DDH-4’s location is recommended by OWL’s Operator, Montgomery & Associates. DDH-4 has a planned total depth of 600 meters. The Operator noted “The bore hole may intersect historic and current hydrothermal activity that are evident and is often a source of lithium, such as in the Lithium Triangle in Argentina and Chile”. DDH-4 may intersect hydrothermal activity at less than 600 meters.  If DDH-4 is successful OWL may elect to drill additional holes in the southern concessions.

 

DDH-4 is the fourth exploration borehole of a four borehole program designed to explore the Salar del Diablo lithium-brine project that covers 103,450 hectares located in the State of Baja California, Mexico.  OWL currently owns a 60% property interest and on completion of the program, it will have earned an additional 20% property interest and has an option to purchase a further 10% for a total of a 90% property interest.  

 

Lithium Industry Trend.

 

As reported by Fastmarkets on September 12, 2021, the spot price of lithium carbonate has risen 23% from the previous month average, going from $ 14,630 USD to $ 19,000 USD per metric ton1.  This has also been reflected in the share prices of both junior exploration and major producers alike.

 

Update on Critical Fluid Separation Technology

 

The Company has delayed the proof of concept testing program in order to review other patented processes in the same field of use with the intention to enter into a joint venture arrangement. 

  

Mike Rosko, SME Registered member and a Qualified Person as defined by the Canadian National Instrument 43-101, has reviewed and approved the scientific and technical disclosure contained in this news release.

       

On behalf of the Board of Directors of One World Lithium Inc.

“Douglas Fulcher”

President and Chief Executive Officer

For further information please visit www.oneworldlithium.com or email info@oneworldlithium.com  or call 1-604-564-2017 Extension-3.

 

Forward-Looking Information: This press release may include forward looking information within the meaning of Canadian securities legislation. Forward looking information is based on certain key expectations and assumptions made by the management of the OWL, including the intention of OWL to proceed with the advancement of the Property or with the Separation Technology. Although OWL believes that the expectations and assumptions on which such forward looking information is based are reasonable, undue reliance should not be placed on the forward-looking information because OWL can give no assurance that they will prove to be correct. Forward looking statements contained in this press release are made as of the date of this press release. OWL disclaims any intent or obligation to update publically any forward-looking information, whether as a result of new information, future events or results or otherwise, other than as required by applicable securities laws.
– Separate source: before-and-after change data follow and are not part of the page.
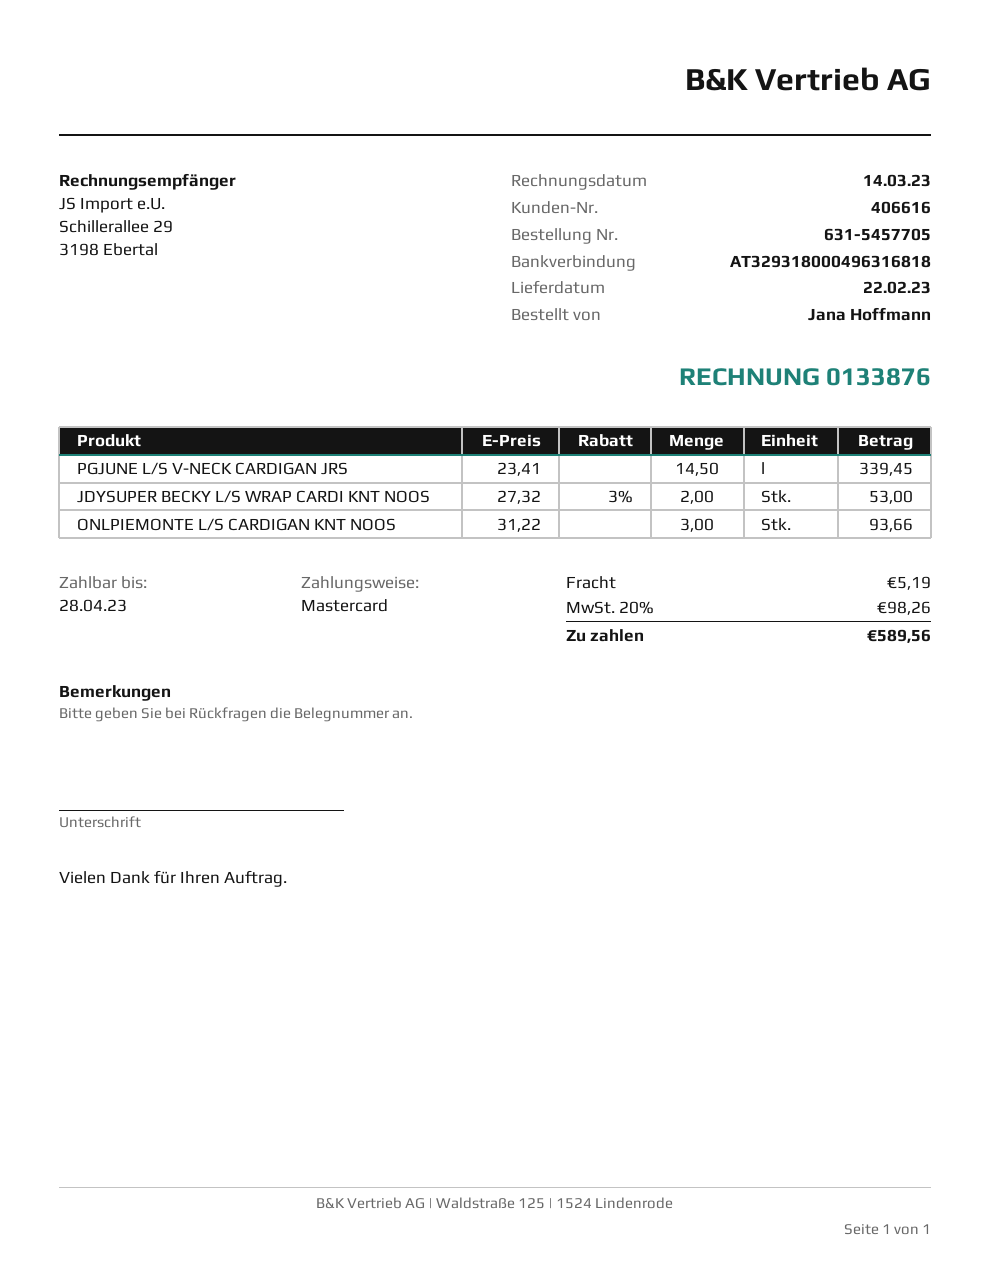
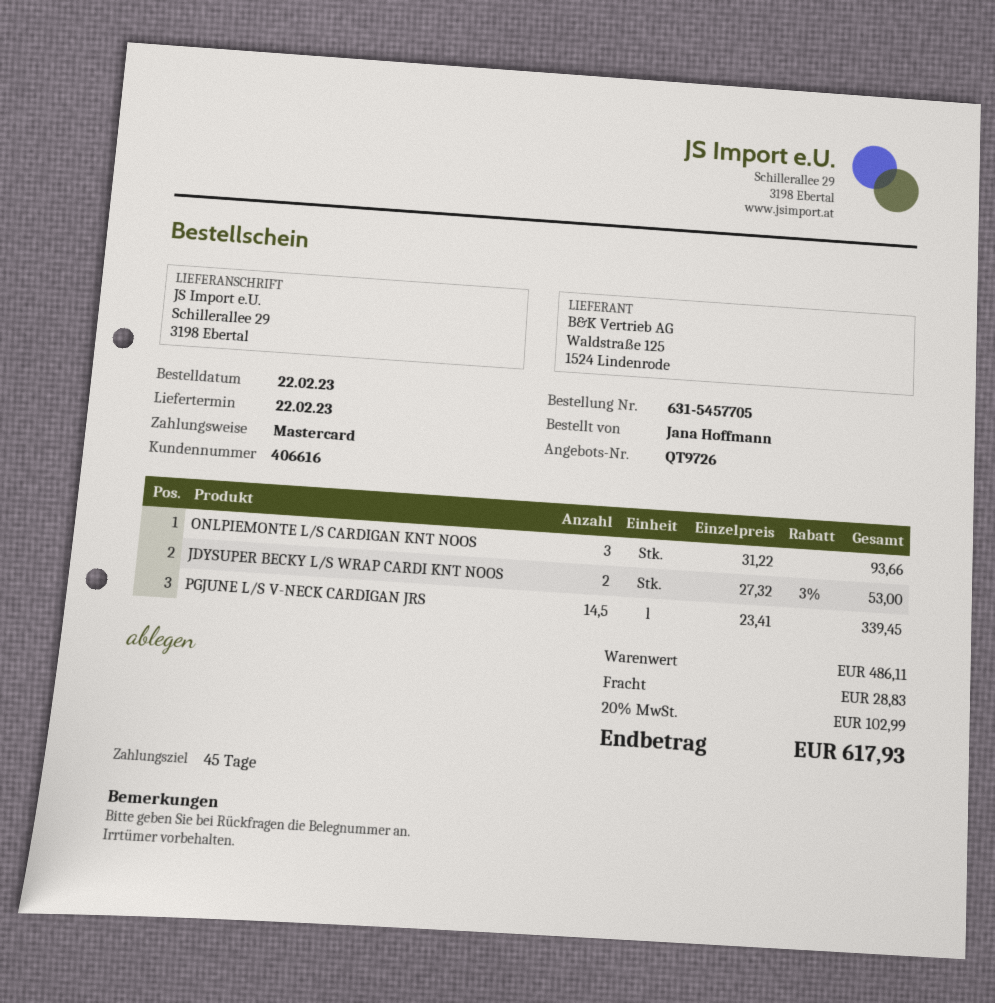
shipping: 5.19 -> 28.83
tax: 20% = 98.26 -> 20% = 102.99
total: 589.56 -> 617.93

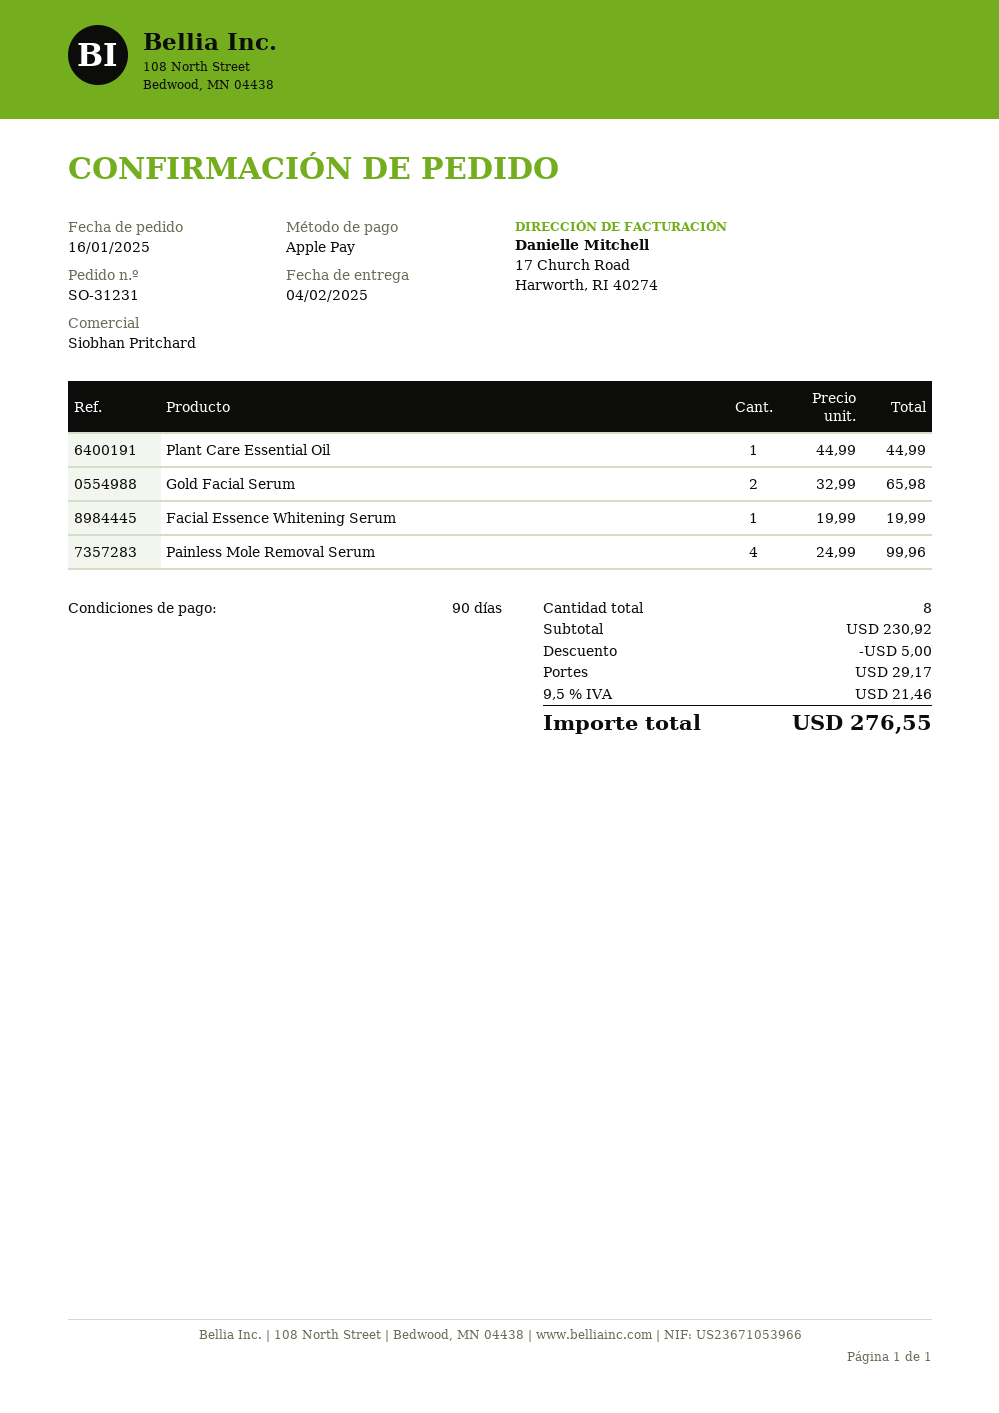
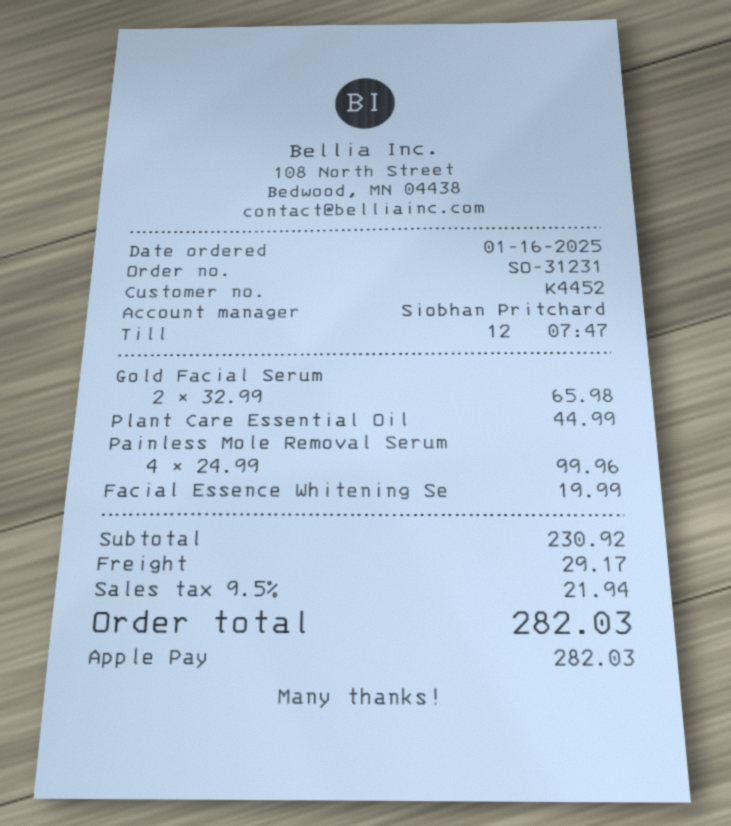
discount: 5.00 -> none
tax: 9.5% = 21.46 -> 9.5% = 21.94
total: 276.55 -> 282.03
There can be no assurance that such statements will prove to be accurate and actual results and future events could differ materially from the those anticipated in such statements, important factors that could cause actual results to differ materially from the company’s expectations include: (I) inability of OWL to execute its business plan and raise the required financing (II) accuracy of mineral or resource exploration activity (III) continued access to mineral property (IV) risks and market fluctuations common to the mining industry and lithium sector in particular and (V) advancements in new separation technologies. The reader is cautioned that assumptions used in the preparation of any forward-looking information may prove to be incorrect. Events or circumstances may cause actual results to differ materially from those predicted, as a result of numerous known and unknown risks, uncertainties, and other factors, some of which are beyond the control of the OWL. The reader is cautioned not to place undue reliance on any forward-looking information contained in this press release.

Neither the Canadian Securities Exchange nor its Market Regulator (as that term is defined in the policies of the Canadian Securities Exchange) accepts responsibility for the adequacy or accuracy of this release.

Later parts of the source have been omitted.